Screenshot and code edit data
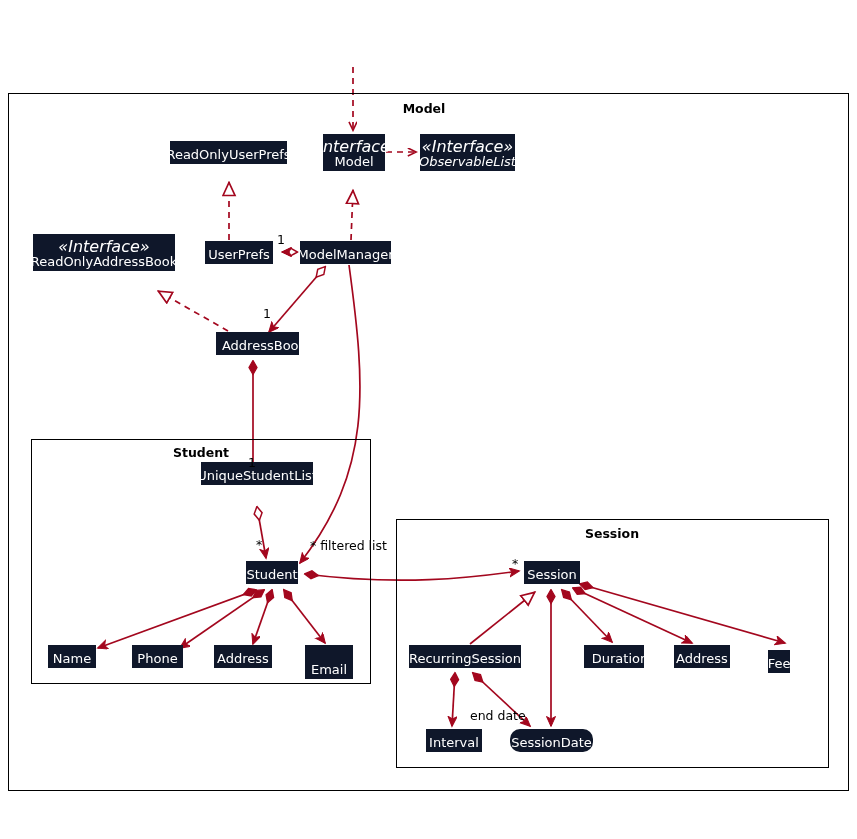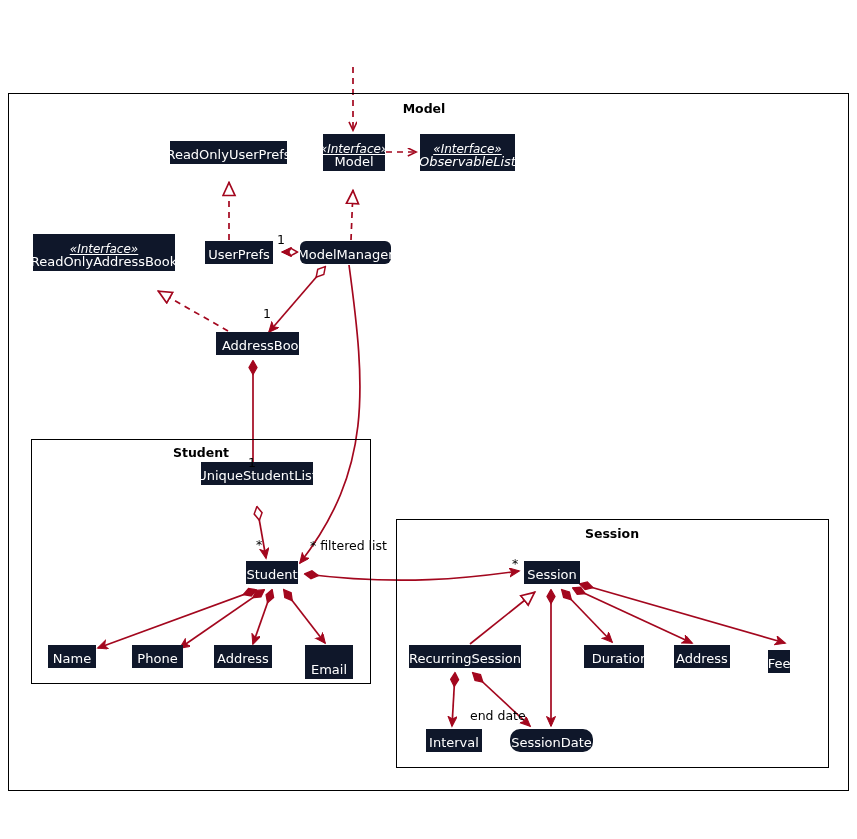--- a/index.html
+++ b/index.html
@@ -6,21 +6,21 @@
   body{width:857px;height:839px;position:relative;overflow:hidden;
        font-family:"DejaVu Sans","Liberation Sans",sans-serif;}
   #canvas{position:absolute;left:0;top:0;width:857px;height:839px;}
   svg{position:absolute;left:0;top:0;width:857px;height:839px;overflow:visible;}
   .pkg{position:absolute;border:1px solid #000;background:transparent;box-sizing:border-box;}
   .pkg-title{position:absolute;font-weight:bold;font-size:12.5px;color:#000;
              white-space:nowrap;text-align:center;}
   .cls{position:absolute;background:#0f172a;color:#ffffff;box-sizing:border-box;
        display:flex;flex-direction:column;align-items:center;justify-content:flex-end;
        font-size:13px;line-height:1.04;white-space:nowrap;padding:2px 6px;}
-  .cls .stereo{font-style:italic;font-size:12px;line-height:1.05;text-decoration:underline;}
+  .cls .stereo{font-style:italic;font-size:16px;line-height:1.05;}
   .cls .cname{line-height:1.05;}
   .cls.iface .cname{font-style:italic;}
   .lbl{position:absolute;font-size:12.5px;color:#000;white-space:nowrap;}
 </style>
 </head>
 <body>
 
 <div id="canvas">
 
   <svg id="edges" viewBox="0 0 857 839">
@@ -105,21 +105,21 @@
     <span class="stereo">«Interface»</span>
     <span class="cname">ObservableList</span>
   </div>
   <div class="cls" style="left:33px;top:234px;width:142px;height:37px;">
     <span class="stereo">«Interface»</span>
     <span class="cname">ReadOnlyAddressBook</span>
   </div>
   <div class="cls" style="left:205px;top:241px;width:68px;height:23px;">
     <span class="cname">UserPrefs</span>
   </div>
-  <div class="cls" style="left:300px;top:241px;width:91px;height:23px;border-radius:6px;">
+  <div class="cls" style="left:300px;top:241px;width:91px;height:23px;">
     <span class="cname">ModelManager</span>
   </div>
   <div class="cls" style="left:216px;top:332px;width:83px;height:23px;padding-left:19px;">
     <span class="cname">AddressBook</span>
   </div>
   <div class="cls" style="left:201px;top:462px;width:112px;height:23px;">
     <span class="cname">UniqueStudentList</span>
   </div>
   <div class="cls" style="left:246px;top:561px;width:52px;height:23px;">
     <span class="cname">Student</span>

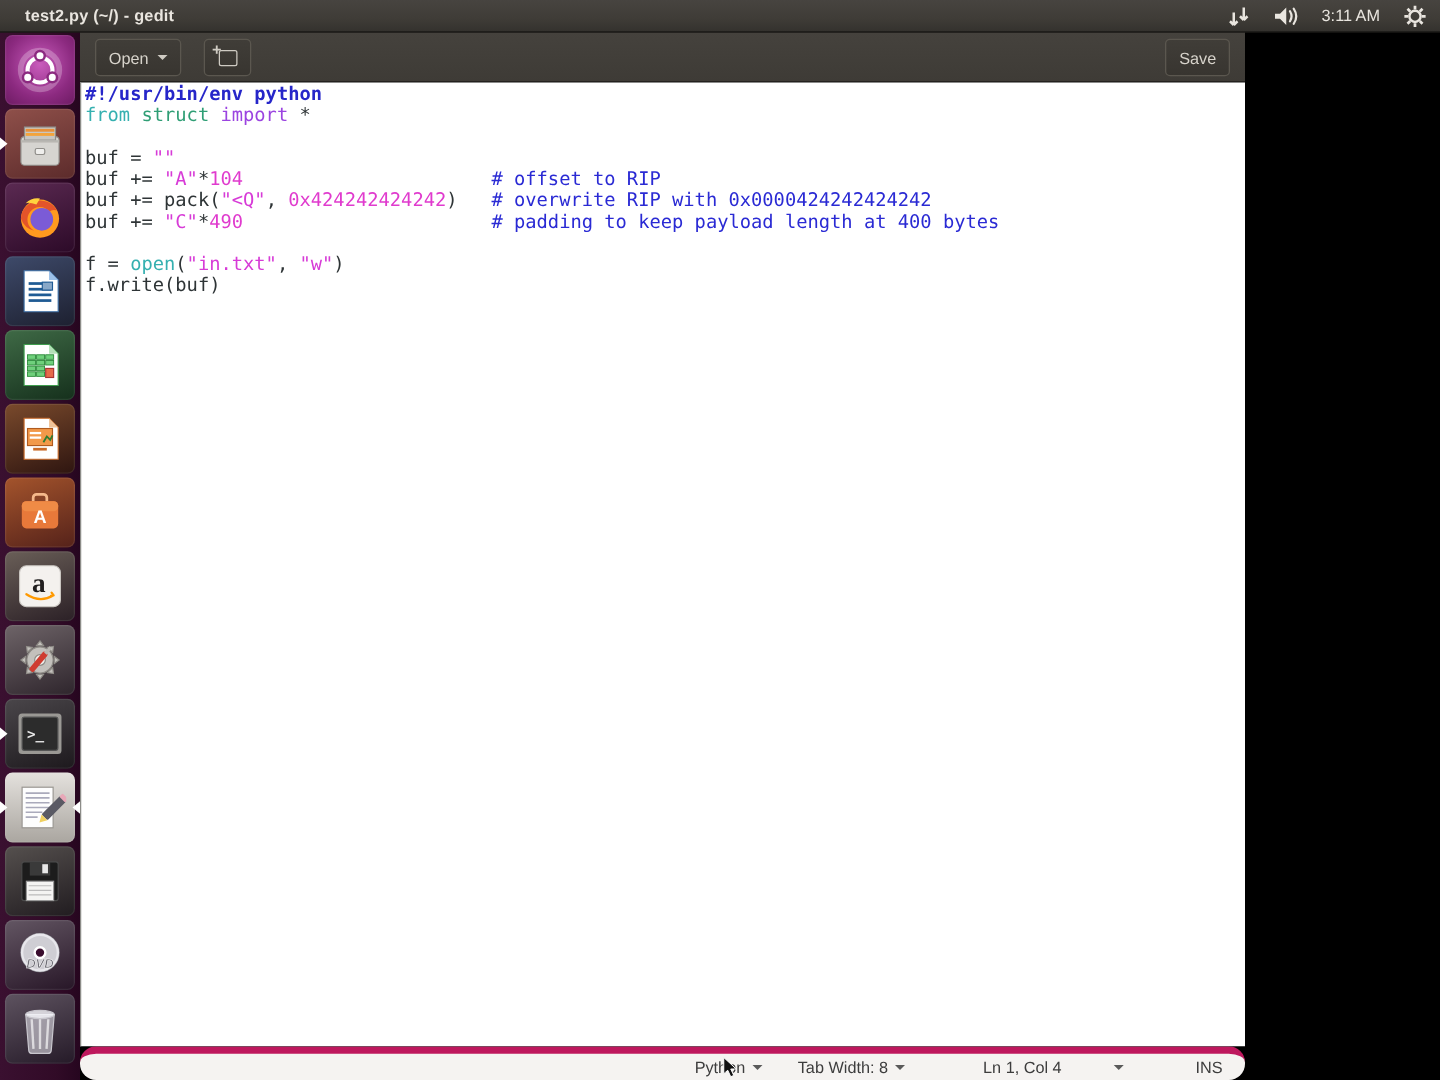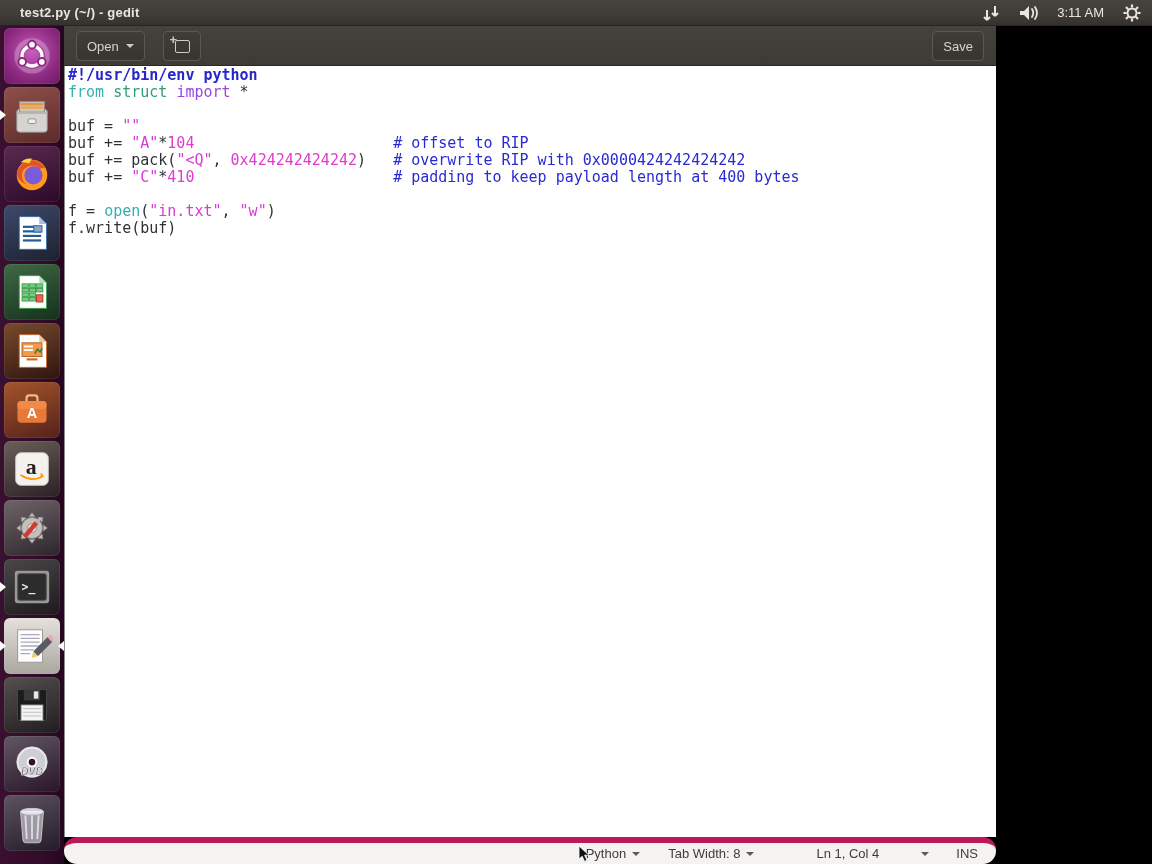--- a/index.html
+++ b/index.html
@@ -79,21 +79,21 @@
   
   .statusbar{flex:0 0 26px;background:var(--statusbar-bg);border-top:6px solid #be185d;
     display:flex;align-items:center;font-size:13px;color:#3d3d3d;padding:3px 14px;border-radius:13px;}
   .sb-group{display:flex;align-items:center;gap:6px;cursor:default;}
   .sb-caret{width:0;height:0;border-left:4px solid transparent;border-right:4px solid transparent;
     border-top:4px solid #5a5a5a;display:inline-block;}
   .sb-lang{margin-left:auto;}
   .sb-tab{margin-left:28px;}
   .sb-pos{margin-left:62px;}
   .sb-posdrop{margin-left:42px;}
-  .sb-ins{margin-left:27px;margin-right:4px;}
+  .sb-ins{margin-left:57px;margin-right:4px;}
 
   
   .mouse{position:absolute;left:578px;top:845px;z-index:50;}
 </style>
 </head>
 <body>
 
 <div class="panel">
   <span class="panel-title">test2.py (~/) - gedit</span>
   <span class="panel-right">
@@ -313,21 +313,21 @@
     </div>
   </div>
 
   <div class="editor">
       <div class="cl"><span class="tok-sheb">#!/usr/bin/env python</span></div>
       <div class="cl"><span class="tok-cyn">from</span><span class="tok-def"> </span><span class="tok-grn">struct</span><span class="tok-def"> </span><span class="tok-pur">import</span><span class="tok-def"> *</span></div>
       <div class="cl">&nbsp;</div>
       <div class="cl"><span class="tok-def">buf = </span><span class="tok-str">""</span></div>
       <div class="cl"><span class="tok-def">buf += </span><span class="tok-str">"A"</span><span class="tok-def">*</span><span class="tok-num">104</span><span class="tok-def">                      </span><span class="tok-com"># offset to RIP</span></div>
       <div class="cl"><span class="tok-def">buf += pack(</span><span class="tok-str">"&lt;Q"</span><span class="tok-def">, </span><span class="tok-num">0x424242424242</span><span class="tok-def">)   </span><span class="tok-com"># overwrite RIP with 0x0000424242424242</span></div>
-      <div class="cl"><span class="tok-def">buf += </span><span class="tok-str">"C"</span><span class="tok-def">*</span><span class="tok-num">410</span><span class="tok-def">                      </span><span class="tok-com"># padding to keep payload length at 400 bytes</span></div>
+      <div class="cl"><span class="tok-def">buf += </span><span class="tok-str">"C"</span><span class="tok-def">*</span><span class="tok-num">490</span><span class="tok-def">                      </span><span class="tok-com"># padding to keep payload length at 400 bytes</span></div>
       <div class="cl">&nbsp;</div>
       <div class="cl"><span class="tok-def">f = </span><span class="tok-cyn">open</span><span class="tok-def">(</span><span class="tok-str">"in.txt"</span><span class="tok-def">, </span><span class="tok-str">"w"</span><span class="tok-def">)</span></div>
       <div class="cl"><span class="tok-def">f.write(buf)</span></div>
     </div>
 
   <div class="statusbar">
     <span class="sb-group sb-lang">
       <span>Python</span>
       <span class="sb-caret"></span>
     </span>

TASK DIRECTIONS: Gather up the lines containing the word "size" from these records and copy them.

ANSWER TO THE PROBLEM:
   .pkg-title{position:absolute;font-weight:bold;font-size:12.5px;color:#000;
        font-size:13px;line-height:1.04;white-space:nowrap;padding:2px 6px;}
-  .cls .stereo{font-style:italic;font-size:12px;line-height:1.05;text-decoration:underline;}
+  .cls .stereo{font-style:italic;font-size:16px;line-height:1.05;}
   .lbl{position:absolute;font-size:12.5px;color:#000;white-space:nowrap;}
     display:flex;align-items:center;font-size:13px;color:#3d3d3d;padding:3px 14px;border-radius:13px;}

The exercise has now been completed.